[petsc-users] Question about memory usage in Multigrid preconditioner
frank
hengjiew at uci.edu
Wed Jul 13 18:07:51 CDT 2016
Hi Dave,
Sorry for the late reply.
Thank you so much for your detailed reply.
I have a question about the estimation of the memory usage. There are
4223139840 allocated non-zeros and 18432 MPI processes. Double precision
is used. So the memory per process is:
4223139840 * 8bytes / 18432 / 1024 / 1024 = 1.74M ?
Did I do sth wrong here? Because this seems too small.

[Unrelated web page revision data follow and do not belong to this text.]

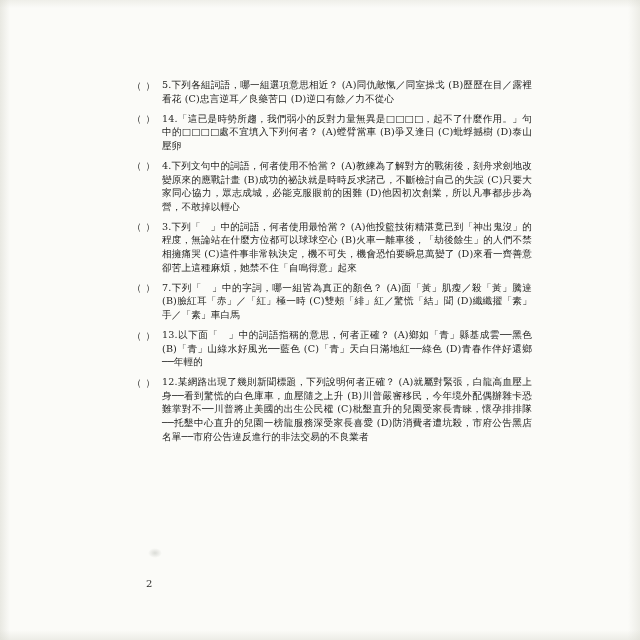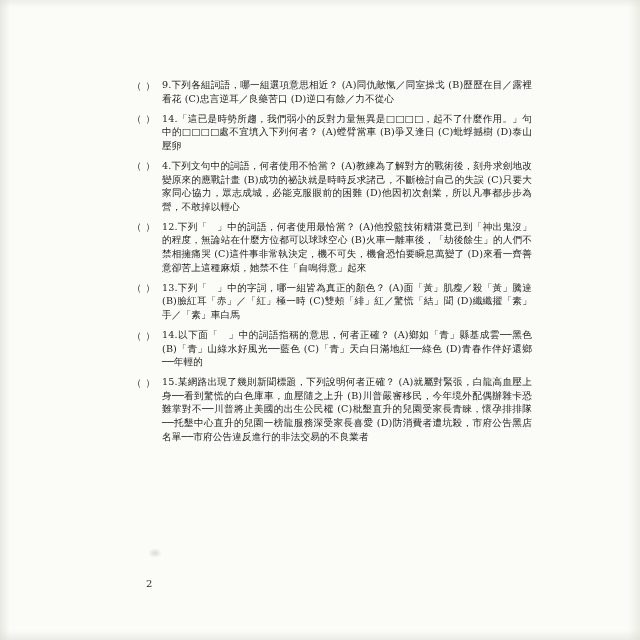--- a/index.html
+++ b/index.html
@@ -120,7 +120,7 @@
 
     <div class="qrow">
       <span class="paren">（            ）</span>
-      <span class="qbody">9.下列各組詞語，哪一組選項意思相近？ (A)同仇敵愾／同室操戈 (B)歷歷在目／露裡看花 (C)忠言逆耳／良藥苦口 (D)逆口有餘／力不從心</span>
+      <span class="qbody">5.下列各組詞語，哪一組選項意思相近？ (A)同仇敵愾／同室操戈 (B)歷歷在目／露裡看花 (C)忠言逆耳／良藥苦口 (D)逆口有餘／力不從心</span>
     </div>
 
     <div class="qrow">

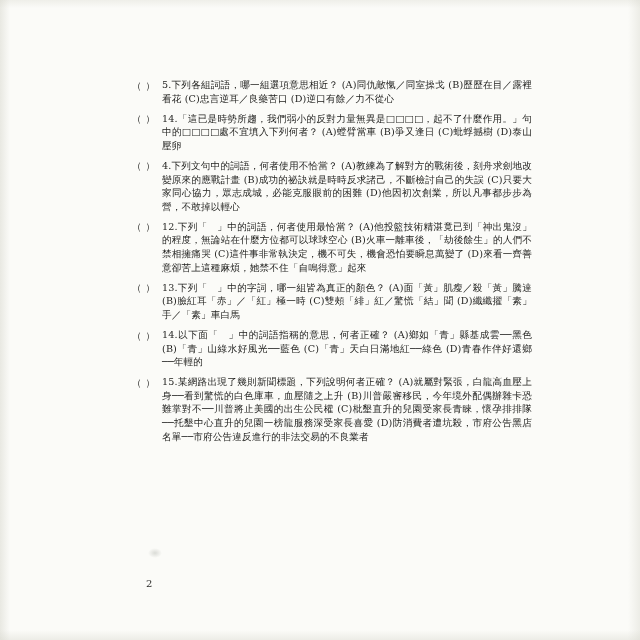--- a/index.html
+++ b/index.html
@@ -135,7 +135,7 @@
 
     <div class="qrow">
       <span class="paren">（            ）</span>
-      <span class="qbody">12.下列「　」中的詞語，何者使用最恰當？ (A)他投籃技術精湛竟已到「神出鬼沒」的程度，無論站在什麼方位都可以球球空心 (B)火車一離車後，「劫後餘生」的人們不禁相擁痛哭 (C)這件事非常執決定，機不可失，機會恐怕要瞬息萬變了 (D)來看一齊善意卻苦上這種麻煩，她禁不住「自鳴得意」起來</span>
+      <span class="qbody">3.下列「　」中的詞語，何者使用最恰當？ (A)他投籃技術精湛竟已到「神出鬼沒」的程度，無論站在什麼方位都可以球球空心 (B)火車一離車後，「劫後餘生」的人們不禁相擁痛哭 (C)這件事非常執決定，機不可失，機會恐怕要瞬息萬變了 (D)來看一齊善意卻苦上這種麻煩，她禁不住「自鳴得意」起來</span>
     </div>
 
     <div class="qrow">

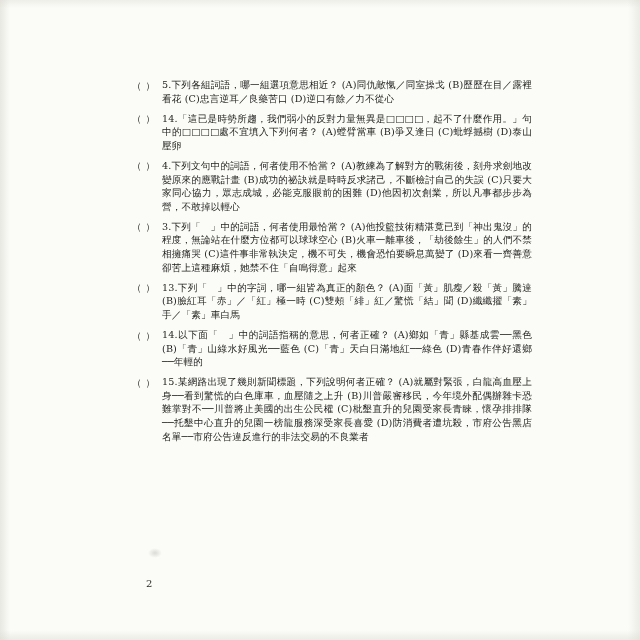--- a/index.html
+++ b/index.html
@@ -140,7 +140,7 @@
 
     <div class="qrow">
       <span class="paren">（            ）</span>
-      <span class="qbody">13.下列「　」中的字詞，哪一組皆為真正的顏色？ (A)面「黃」肌瘦／殺「黃」騰達 (B)臉紅耳「赤」／「紅」極一時 (C)雙頰「緋」紅／驚慌「結」聞 (D)纖纖擢「素」手／「素」車白馬</span>
+      <span class="qbody">7.下列「　」中的字詞，哪一組皆為真正的顏色？ (A)面「黃」肌瘦／殺「黃」騰達 (B)臉紅耳「赤」／「紅」極一時 (C)雙頰「緋」紅／驚慌「結」聞 (D)纖纖擢「素」手／「素」車白馬</span>
     </div>
 
     <div class="qrow">

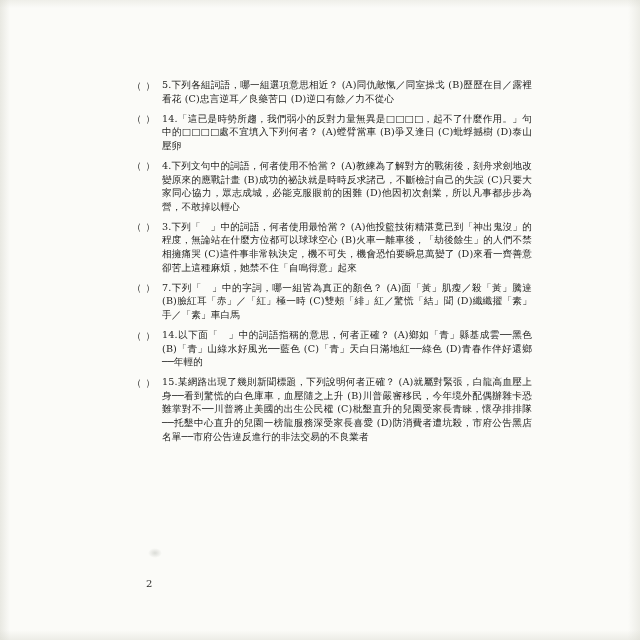--- a/index.html
+++ b/index.html
@@ -145,7 +145,7 @@
 
     <div class="qrow">
       <span class="paren">（            ）</span>
-      <span class="qbody">14.以下面「　」中的詞語指稱的意思，何者正確？ (A)鄉如「青」縣基成雲──黑色 (B)「青」山綠水好風光──藍色 (C)「青」天白日滿地紅──綠色 (D)青春作伴好還鄉──年輕的</span>
+      <span class="qbody">13.以下面「　」中的詞語指稱的意思，何者正確？ (A)鄉如「青」縣基成雲──黑色 (B)「青」山綠水好風光──藍色 (C)「青」天白日滿地紅──綠色 (D)青春作伴好還鄉──年輕的</span>
     </div>
 
     <div class="qrow">

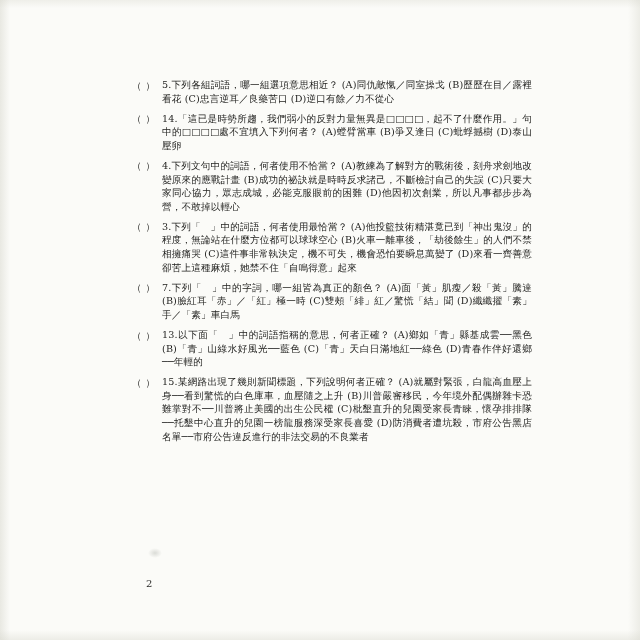--- a/index.html
+++ b/index.html
@@ -150,7 +150,7 @@
 
     <div class="qrow">
       <span class="paren">（            ）</span>
-      <span class="qbody">15.某網路出現了幾則新聞標題，下列說明何者正確？ (A)就屬對緊張，白龍高血壓上身──看到驚慌的白色庫車，血壓隨之上升 (B)川普嚴審移民，今年境外配偶辦雜卡恐難掌對不──川普將止美國的出生公民權 (C)枇墾直升的兒園受家長青睞，懷孕排排隊──托墾中心直升的兒園一榜龍服務深受家長喜愛 (D)防消費者遭坑殺，市府公告黑店名單──市府公告違反進行的非法交易的不良業者</span>
+      <span class="qbody">12.某網路出現了幾則新聞標題，下列說明何者正確？ (A)就屬對緊張，白龍高血壓上身──看到驚慌的白色庫車，血壓隨之上升 (B)川普嚴審移民，今年境外配偶辦雜卡恐難掌對不──川普將止美國的出生公民權 (C)枇墾直升的兒園受家長青睞，懷孕排排隊──托墾中心直升的兒園一榜龍服務深受家長喜愛 (D)防消費者遭坑殺，市府公告黑店名單──市府公告違反進行的非法交易的不良業者</span>
     </div>
 
   </div>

I am running this job on Bluewater
<https://bluewaters.ncsa.illinois.edu/user-guide>
I am using the 7 points FD stencil in 3D.
I apologize that I made a stupid mistake in computing the memory per
core. My settings render each core can access only 2G memory on average
instead of 8G which I mentioned in previous email. I re-run the job with
8G memory per core on average and there is no "Out Of Memory" error. I
would do more test to see if there is still some memory issue.
Regards,
Frank
On 07/11/2016 01:18 PM, Dave May wrote:
> Hi Frank,
>
>
> On 11 July 2016 at 19:14, frank <hengjiew at uci.edu
> <mailto:hengjiew at uci.edu>> wrote:
>
> Hi Dave,
>
> I re-run the test using bjacobi as the preconditioner on the
> coarse mesh of telescope. The Grid is 3072*256*768 and process
> mesh is 96*8*24. The petsc option file is attached.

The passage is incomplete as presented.